Eine Hoffnung, die sein Team am Mittwochabend in der Auerbacher Arena erfüllen soll. Obwohl der Chemnitzer FC als frisch gebackener Sachsenpokalsieger anreist, rechnet sich Köhler gegen seinen Ex-Verein Chancen aus: "Wir haben vor zwei Jahren gezeigt, dass beide Spiele gegen Chemnitz enge Kisten sein können." Allerdings soll diesmal ein Erfolg her und nicht wie in der Saison 2018/19 zwei knappe Niederlagen (1:2 und 0:2). "Es wäre der falsche Ansatz zu sagen, dass wir mit einer knappen Niederlage schon etwas erreicht hätten", betont Köhler. "Wir nehmen uns vor, Chemnitz ein schweres Stück Arbeit vorzulegen."
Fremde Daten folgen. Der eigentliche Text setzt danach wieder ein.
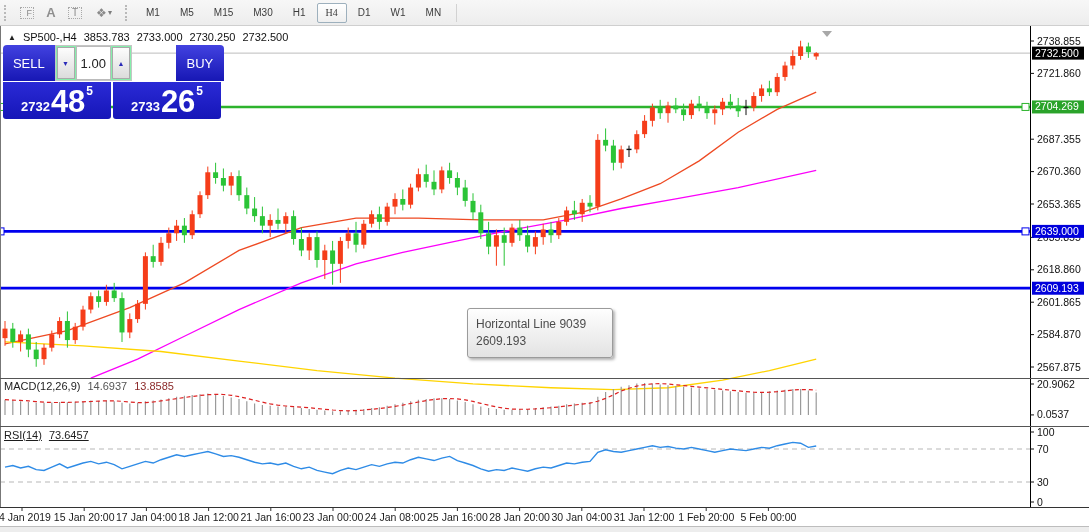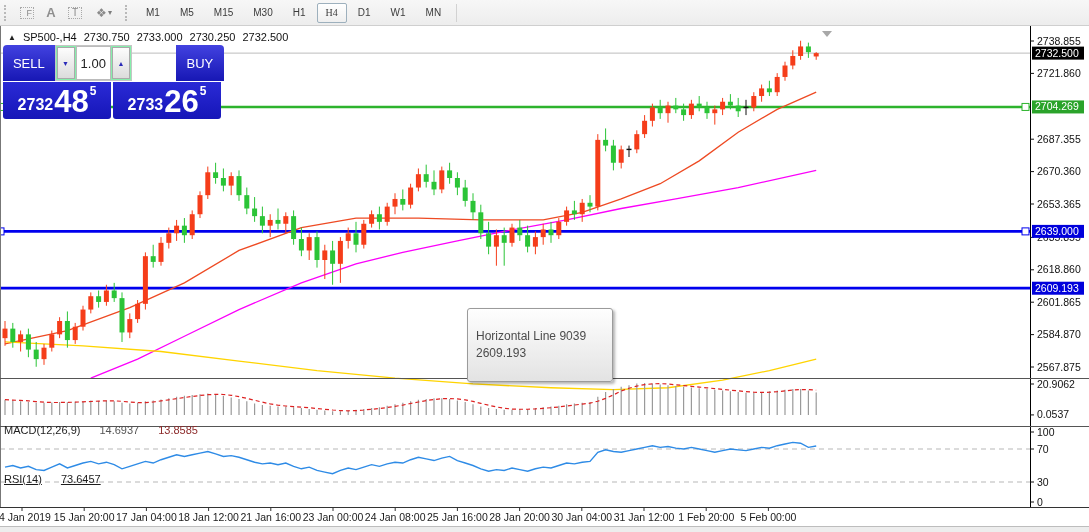--- a/index.html
+++ b/index.html
@@ -499,7 +499,7 @@
     <div id="ohlc-header">
       <span class="tri">▲</span>
       <span>SP500-,H4</span>
-      <span>2730.750</span>
+      <span>3853.783</span>
       <span>2733.000</span>
       <span>2730.250</span>
       <span>2732.500</span>

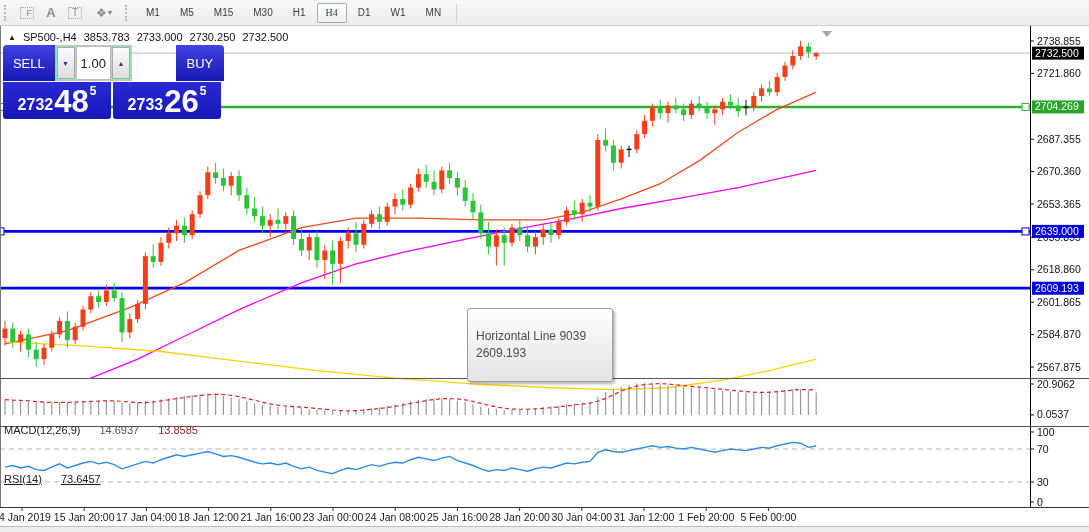--- a/index.html
+++ b/index.html
@@ -39,7 +39,7 @@
   #tp-prices{display:flex;margin-top:1px;gap:2px;}
   .price-box{width:108px;height:37px;background:linear-gradient(#2a2ad6,#1616b8);color:#fff;border-radius:0 0 3px 3px;
     display:flex;align-items:flex-end;justify-content:center;padding-bottom:3px;box-sizing:border-box;cursor:pointer;}
-  .price-pre{font-size:16px;font-weight:bold;margin-bottom:2px;}
+  .price-pre{font-size:13px;font-weight:bold;margin-bottom:2px;}
   .price-big{font-size:31px;font-weight:bold;line-height:28px;margin:0 1px;}
   .price-sup{font-size:12px;font-weight:bold;align-self:flex-start;margin-top:2px;}
   

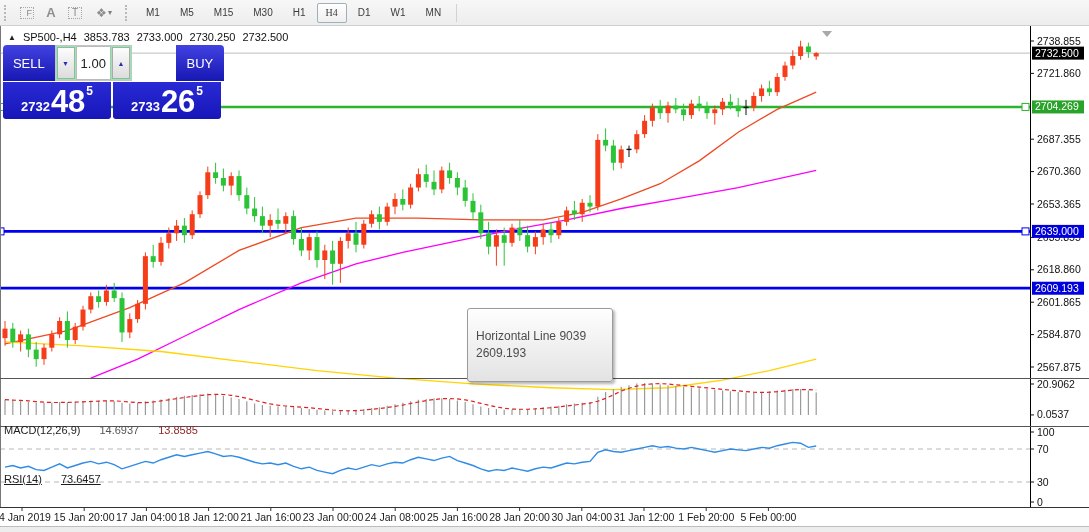--- a/index.html
+++ b/index.html
@@ -47,7 +47,7 @@
     font-size:17px;font-weight:bold;z-index:4;}
   #hline-tooltip{position:absolute;left:467px;top:282px;width:128px;z-index:7;
     background:linear-gradient(#fefefe,#e3e3e3);border:1px solid #9b9b9b;border-radius:3px;
-    box-shadow:2px 2px 3px rgba(0,0,0,0.3);font-size:12px;color:#4c4c4c;padding:19px 8px;line-height:17px;}
+    box-shadow:2px 2px 3px rgba(0,0,0,0.3);font-size:12px;color:#4c4c4c;padding:7px 8px;line-height:17px;}
   
   .ind-title{position:absolute;left:4px;font-size:11px;color:#1d1d1d;z-index:4;display:flex;gap:19px;margin-top:44px;}
   #macd-title{top:354px;}

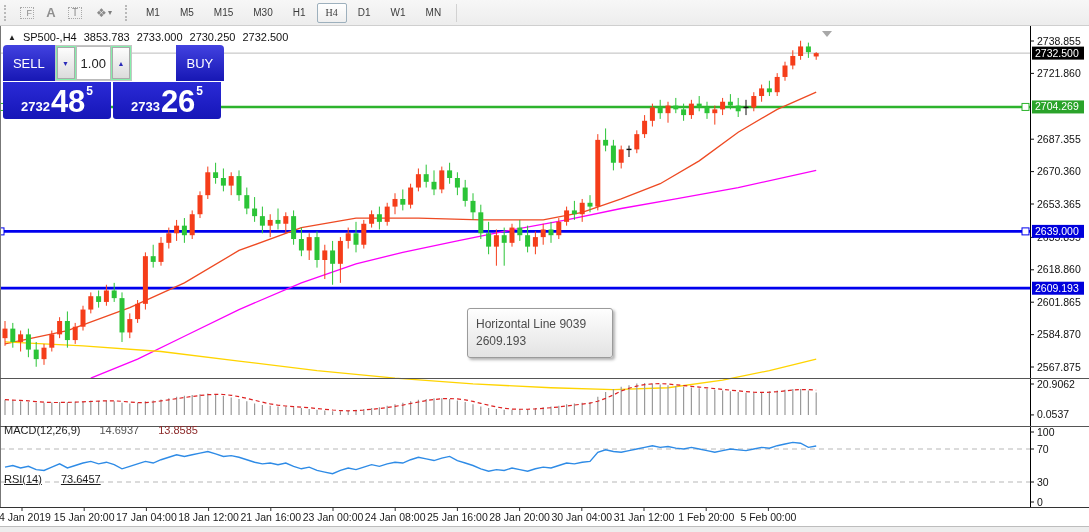--- a/index.html
+++ b/index.html
@@ -49,7 +49,7 @@
     background:linear-gradient(#fefefe,#e3e3e3);border:1px solid #9b9b9b;border-radius:3px;
     box-shadow:2px 2px 3px rgba(0,0,0,0.3);font-size:12px;color:#4c4c4c;padding:7px 8px;line-height:17px;}
   
-  .ind-title{position:absolute;left:4px;font-size:11px;color:#1d1d1d;z-index:4;display:flex;gap:19px;margin-top:44px;}
+  .ind-title{position:absolute;left:4px;font-size:11px;color:#1d1d1d;z-index:4;display:flex;gap:7px;}
   #macd-title{top:354px;}
   #rsi-title{top:403px;text-decoration:underline;}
Dazu beitragen könnte, dass mit Marcin Sieber ein wichtiger Spieler in die Abwehrviererkette zurückkehren wird und damit den verletzten Eric Träger (Nasenbeinbruch) ersetzen kann. Zudem ist Albert Löser nach seinem Regionalliga-Comeback ein Woche länger im Training, könnte also eine weitere Lücke schließen. Fehlen wird weiterhin Alexander Morosow, der gesperrt bleibt. Ein bitterer Ausfall. "Alexander ist für das Team sehr wichtig", weiß Köhler und muss nun nach einer Alternative suchen.

Diese Mischung führt dazu, dass der VfB Auerbach ins erste Heimspiel der Saison als Außenseiter geht. "Wir sind gewiss nicht Favorit", sagt Köhler. "Aber mit einer engagierten Leistung können wir Chemnitz wehtun." Und damit auch für etwas Entspannung nach der Auftaktniederlage sorgen. Denn angesichts des folgenden Programms ist Köhler bereits jetzt bewusst: "Nach den nun folgenden 14 Tagen ist schon eine Tendenz erkennbar, wohin der Weg gehen wird." Und wohl auch, ob Paul Horschig der letzte Sommer-Zugang des VfB gewesen ist.